Exercise description: An exact copy of the data is needed, one that excludes all pictures.

[Opening Data extract section]

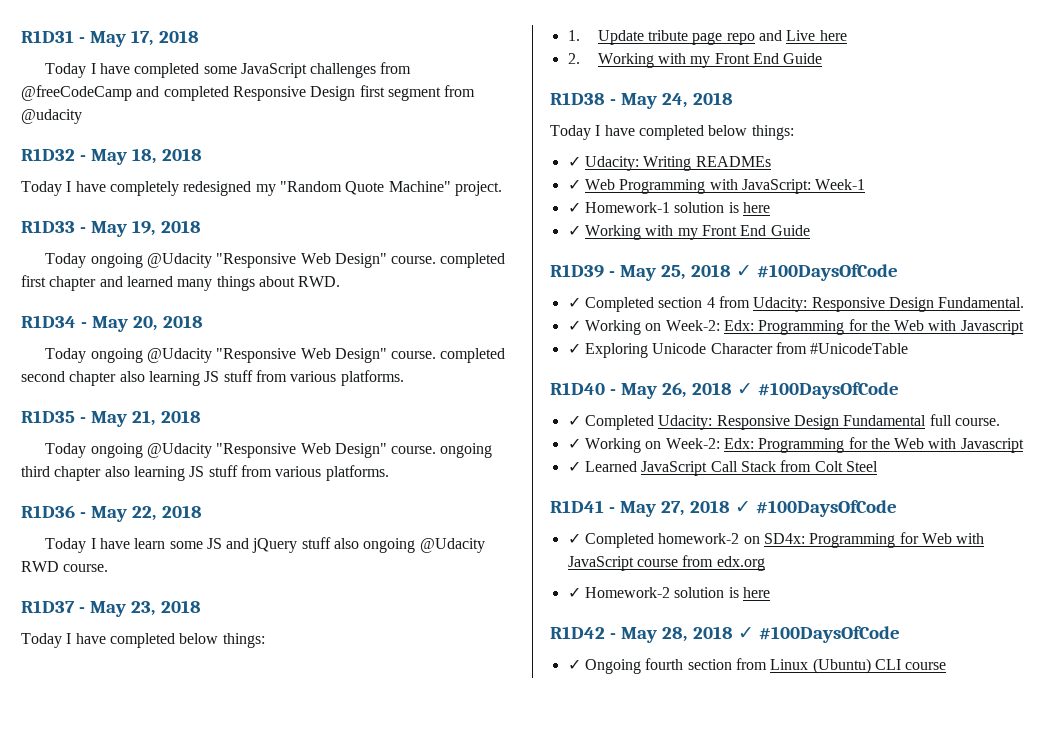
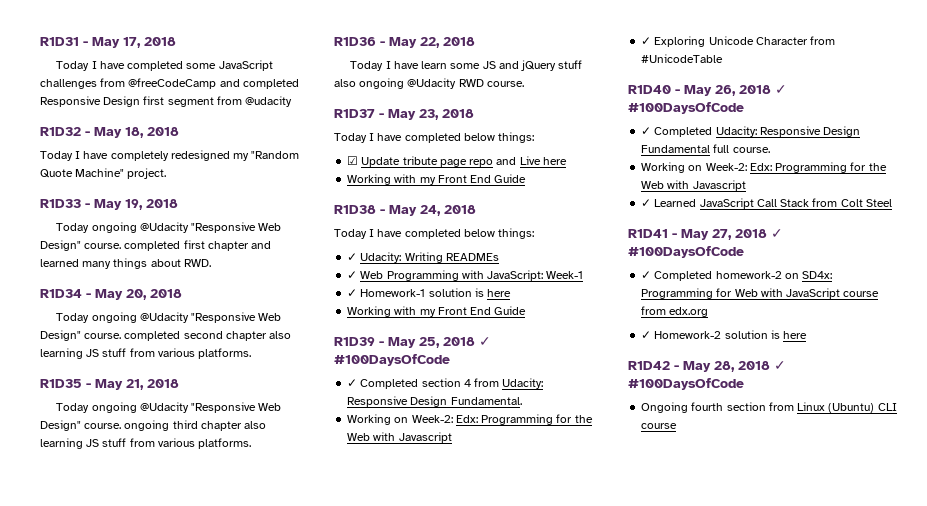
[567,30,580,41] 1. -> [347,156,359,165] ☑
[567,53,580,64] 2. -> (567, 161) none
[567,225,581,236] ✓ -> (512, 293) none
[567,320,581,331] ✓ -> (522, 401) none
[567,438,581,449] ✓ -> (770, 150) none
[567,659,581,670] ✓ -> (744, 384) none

[Closing Data extract section]

Answer box:
[567,30,580,41] 1. -> [347,156,359,165] ☑
[567,53,580,64] 2. -> (567, 161) none
[567,225,581,236] ✓ -> (512, 293) none
[567,320,581,331] ✓ -> (522, 401) none
[567,438,581,449] ✓ -> (770, 150) none
[567,659,581,670] ✓ -> (744, 384) none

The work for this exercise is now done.